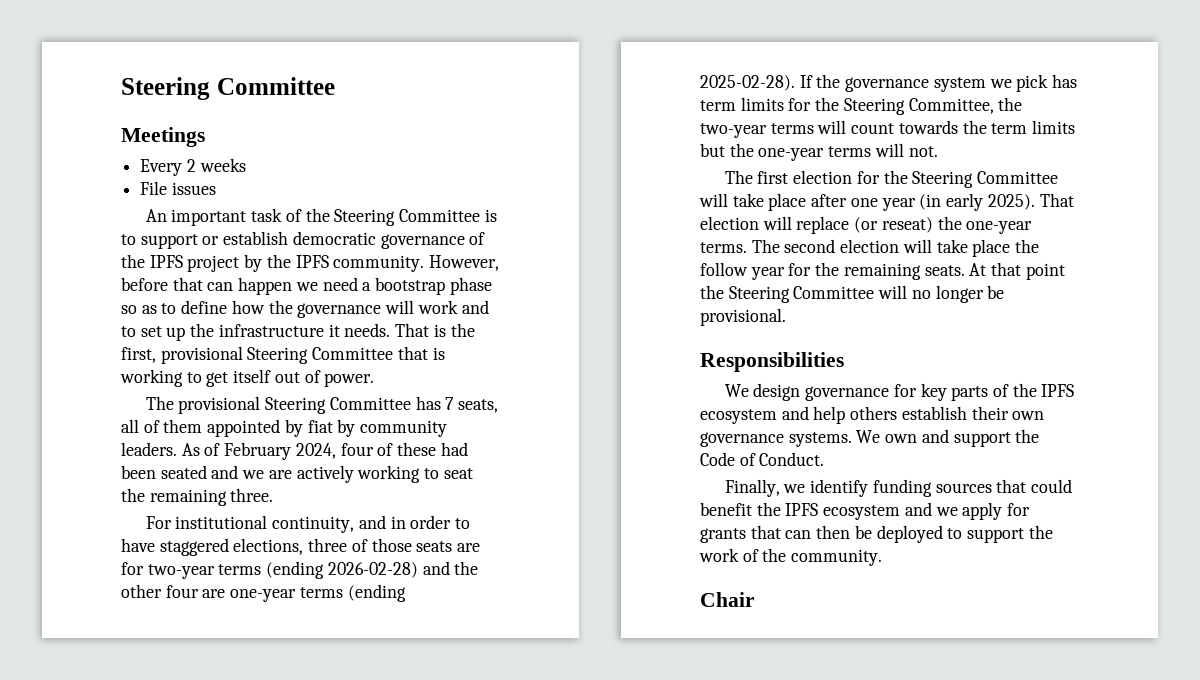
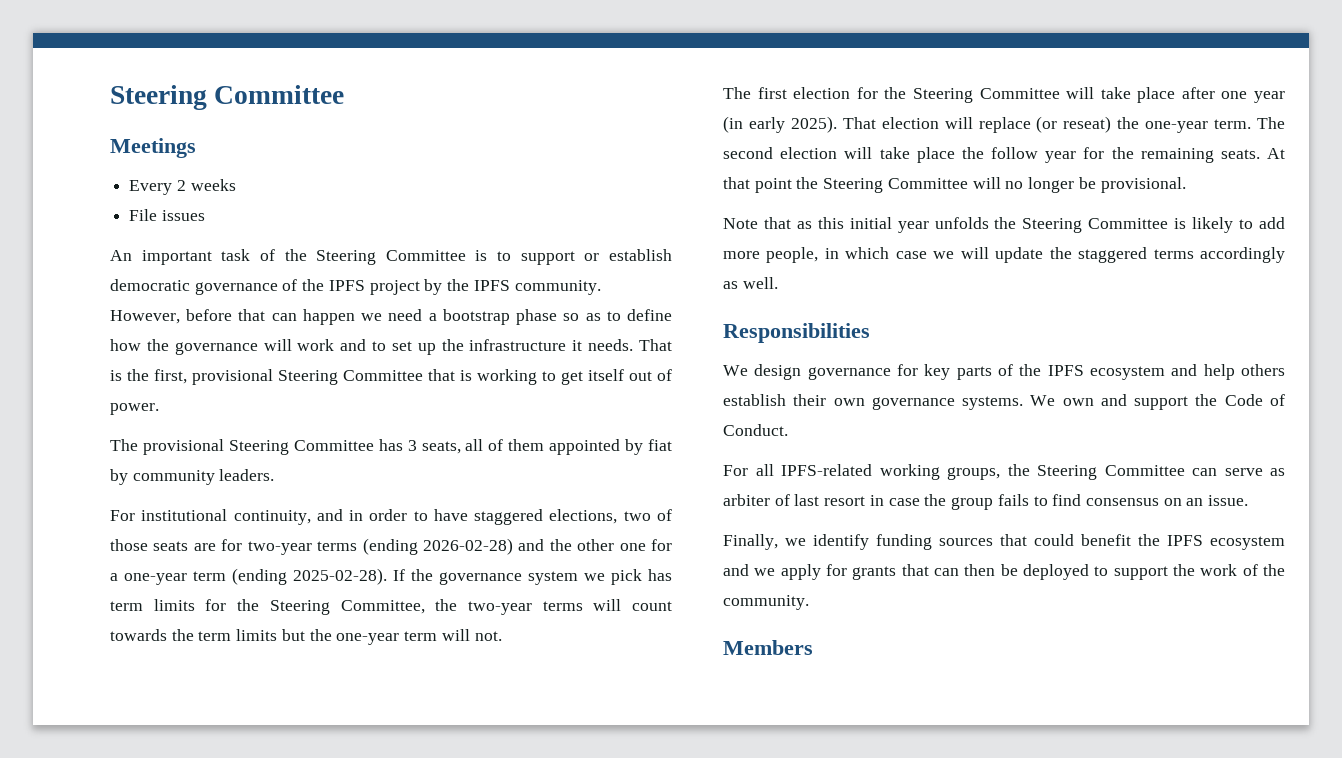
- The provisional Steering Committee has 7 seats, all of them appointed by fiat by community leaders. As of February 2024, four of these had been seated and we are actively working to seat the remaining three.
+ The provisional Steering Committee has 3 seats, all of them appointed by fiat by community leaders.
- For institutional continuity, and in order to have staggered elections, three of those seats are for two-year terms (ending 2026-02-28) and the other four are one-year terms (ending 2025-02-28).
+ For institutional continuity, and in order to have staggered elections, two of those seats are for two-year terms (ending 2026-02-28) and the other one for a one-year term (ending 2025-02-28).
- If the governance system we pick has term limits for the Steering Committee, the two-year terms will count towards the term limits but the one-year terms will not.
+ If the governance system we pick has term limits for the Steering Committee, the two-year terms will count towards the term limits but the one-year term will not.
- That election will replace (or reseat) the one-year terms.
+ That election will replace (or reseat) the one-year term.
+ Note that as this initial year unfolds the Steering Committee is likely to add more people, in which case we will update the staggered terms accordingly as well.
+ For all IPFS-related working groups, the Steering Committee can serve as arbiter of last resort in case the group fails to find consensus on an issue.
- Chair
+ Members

────────────────────

[Goal of the exercise]:
Set down the entries above word for word, but drop any image.

[Written response]:
- The provisional Steering Committee has 7 seats, all of them appointed by fiat by community leaders. As of February 2024, four of these had been seated and we are actively working to seat the remaining three.
+ The provisional Steering Committee has 3 seats, all of them appointed by fiat by community leaders.
- For institutional continuity, and in order to have staggered elections, three of those seats are for two-year terms (ending 2026-02-28) and the other four are one-year terms (ending 2025-02-28).
+ For institutional continuity, and in order to have staggered elections, two of those seats are for two-year terms (ending 2026-02-28) and the other one for a one-year term (ending 2025-02-28).
- If the governance system we pick has term limits for the Steering Committee, the two-year terms will count towards the term limits but the one-year terms will not.
+ If the governance system we pick has term limits for the Steering Committee, the two-year terms will count towards the term limits but the one-year term will not.
- That election will replace (or reseat) the one-year terms.
+ That election will replace (or reseat) the one-year term.
+ Note that as this initial year unfolds the Steering Committee is likely to add more people, in which case we will update the staggered terms accordingly as well.
+ For all IPFS-related working groups, the Steering Committee can serve as arbiter of last resort in case the group fails to find consensus on an issue.
- Chair
+ Members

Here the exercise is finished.